(Web document revisions)

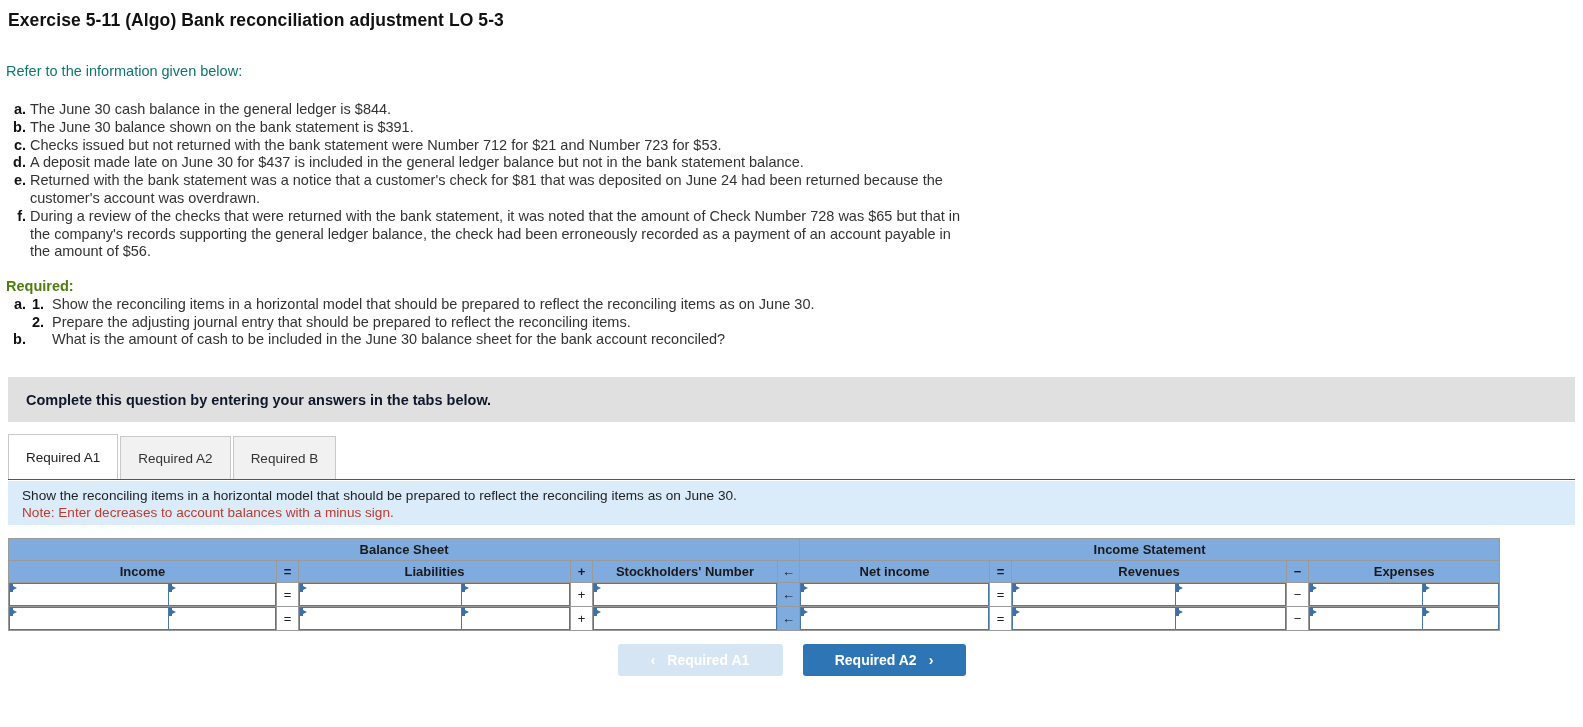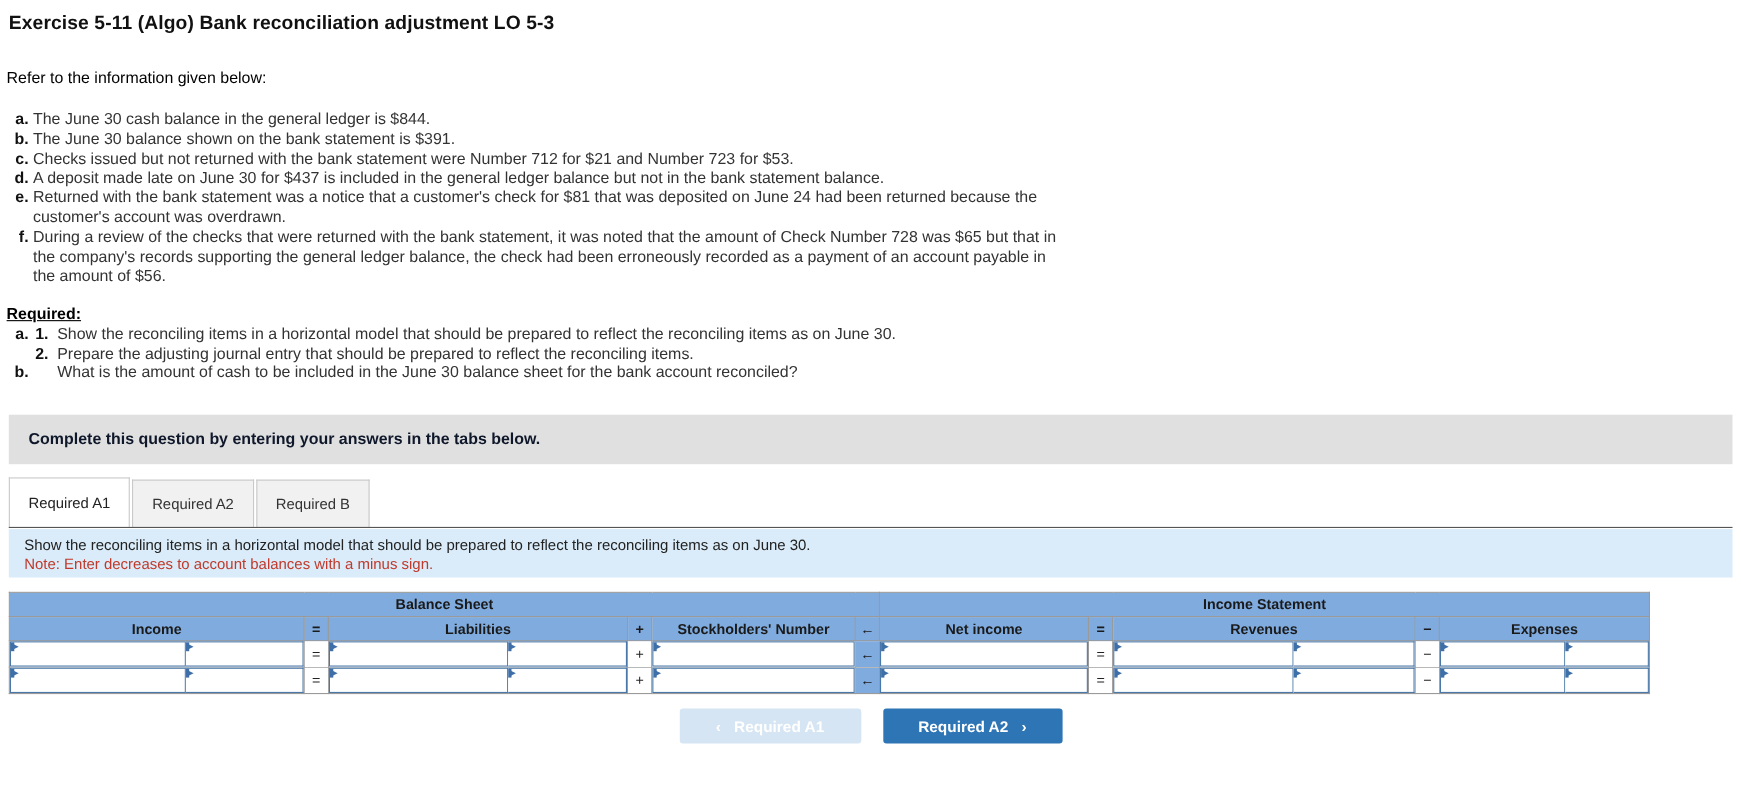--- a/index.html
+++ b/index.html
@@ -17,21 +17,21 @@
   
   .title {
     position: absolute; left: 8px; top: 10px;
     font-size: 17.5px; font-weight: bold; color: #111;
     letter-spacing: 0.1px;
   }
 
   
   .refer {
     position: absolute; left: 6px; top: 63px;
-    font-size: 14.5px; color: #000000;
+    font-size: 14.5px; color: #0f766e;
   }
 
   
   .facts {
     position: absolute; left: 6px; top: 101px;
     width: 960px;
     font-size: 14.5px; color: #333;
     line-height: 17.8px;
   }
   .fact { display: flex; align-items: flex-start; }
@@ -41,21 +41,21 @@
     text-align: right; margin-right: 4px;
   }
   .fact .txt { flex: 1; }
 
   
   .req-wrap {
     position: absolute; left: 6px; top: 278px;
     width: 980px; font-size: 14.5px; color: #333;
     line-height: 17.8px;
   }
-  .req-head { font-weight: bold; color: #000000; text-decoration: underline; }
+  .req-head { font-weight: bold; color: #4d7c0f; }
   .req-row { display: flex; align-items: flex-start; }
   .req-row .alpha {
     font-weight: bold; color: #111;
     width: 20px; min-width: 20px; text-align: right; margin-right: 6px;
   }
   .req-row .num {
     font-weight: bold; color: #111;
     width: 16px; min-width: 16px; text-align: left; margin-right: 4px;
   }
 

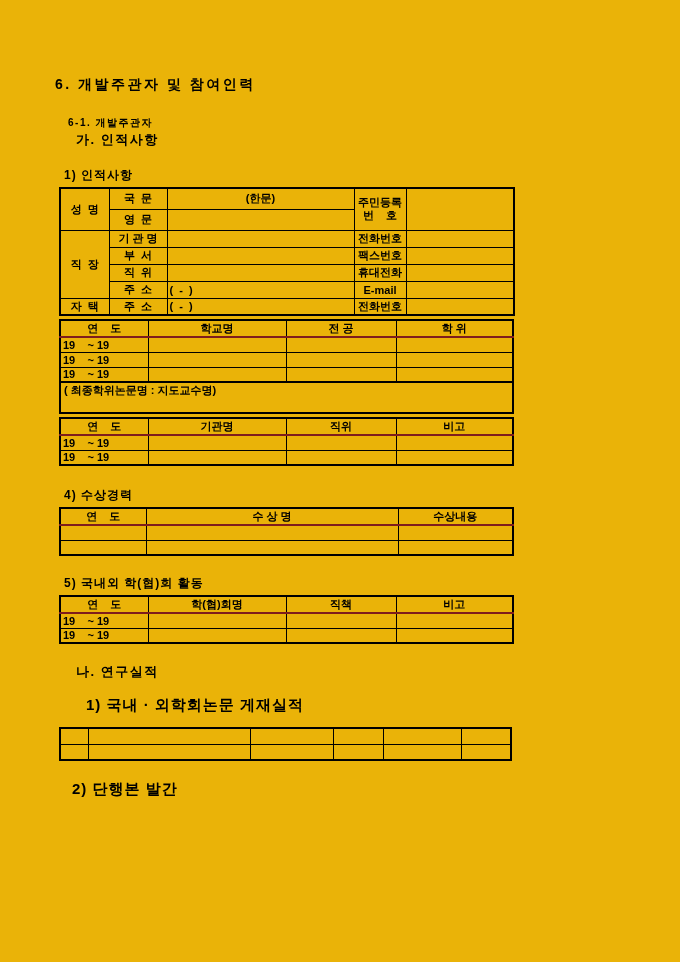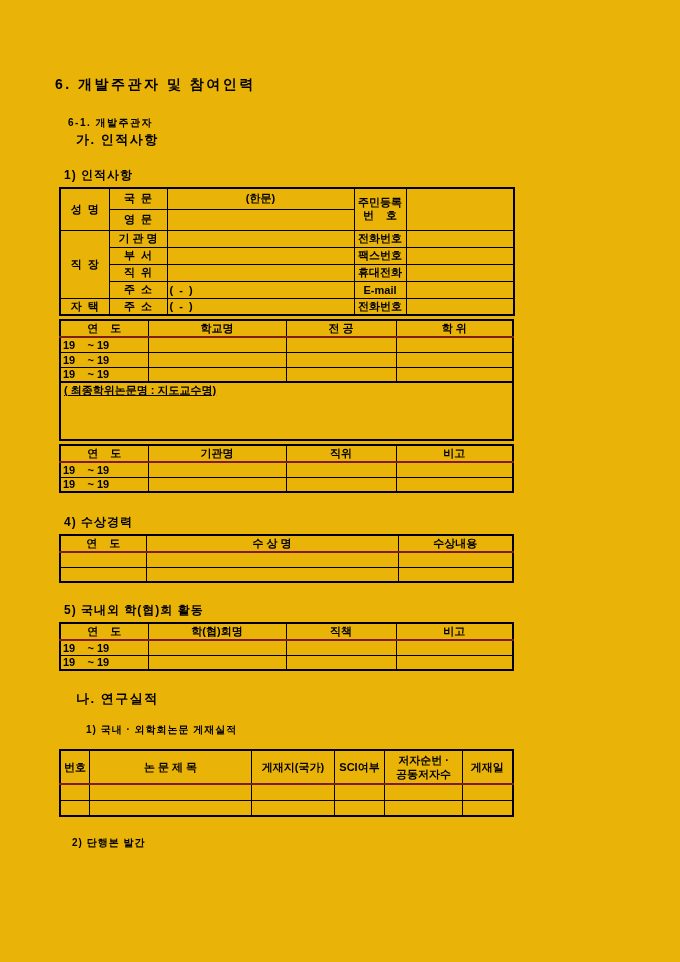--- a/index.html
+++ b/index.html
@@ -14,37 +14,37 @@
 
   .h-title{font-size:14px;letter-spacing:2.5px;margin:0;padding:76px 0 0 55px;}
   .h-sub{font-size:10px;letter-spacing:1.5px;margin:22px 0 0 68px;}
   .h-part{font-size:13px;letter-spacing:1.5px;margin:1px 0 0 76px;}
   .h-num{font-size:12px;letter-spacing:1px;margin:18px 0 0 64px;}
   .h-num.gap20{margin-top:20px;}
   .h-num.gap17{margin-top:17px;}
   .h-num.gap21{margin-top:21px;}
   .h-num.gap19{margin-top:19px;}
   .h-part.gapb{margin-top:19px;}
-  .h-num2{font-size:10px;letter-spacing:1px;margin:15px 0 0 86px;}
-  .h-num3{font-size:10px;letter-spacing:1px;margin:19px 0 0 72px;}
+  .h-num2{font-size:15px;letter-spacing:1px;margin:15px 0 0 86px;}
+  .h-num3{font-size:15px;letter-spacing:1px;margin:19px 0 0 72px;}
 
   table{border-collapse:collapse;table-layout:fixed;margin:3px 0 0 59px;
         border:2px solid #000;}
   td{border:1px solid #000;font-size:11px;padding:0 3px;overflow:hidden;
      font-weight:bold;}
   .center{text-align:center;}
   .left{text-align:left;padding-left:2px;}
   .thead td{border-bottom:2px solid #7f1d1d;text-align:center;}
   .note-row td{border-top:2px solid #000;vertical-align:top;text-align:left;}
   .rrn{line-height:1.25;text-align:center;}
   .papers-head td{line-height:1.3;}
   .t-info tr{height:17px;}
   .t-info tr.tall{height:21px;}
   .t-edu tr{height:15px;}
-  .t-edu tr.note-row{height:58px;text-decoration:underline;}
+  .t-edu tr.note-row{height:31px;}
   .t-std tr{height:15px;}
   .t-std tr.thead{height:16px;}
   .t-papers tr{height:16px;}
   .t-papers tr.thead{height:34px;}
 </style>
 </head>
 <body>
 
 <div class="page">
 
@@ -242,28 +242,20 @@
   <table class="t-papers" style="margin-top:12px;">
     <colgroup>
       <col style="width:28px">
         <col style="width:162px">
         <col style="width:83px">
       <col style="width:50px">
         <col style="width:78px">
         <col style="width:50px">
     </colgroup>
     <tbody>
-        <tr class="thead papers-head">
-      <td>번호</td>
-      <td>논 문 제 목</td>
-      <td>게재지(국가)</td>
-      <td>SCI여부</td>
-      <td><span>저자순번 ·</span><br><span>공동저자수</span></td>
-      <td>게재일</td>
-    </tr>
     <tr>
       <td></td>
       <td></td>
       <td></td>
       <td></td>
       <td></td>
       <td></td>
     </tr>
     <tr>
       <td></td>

- _Exercise brief_:
Given the data above, which lines hold the string "class"? Return them.

- _Exercise response_:
 <div class="page">
   <table class="t-papers" style="margin-top:12px;">
-        <tr class="thead papers-head">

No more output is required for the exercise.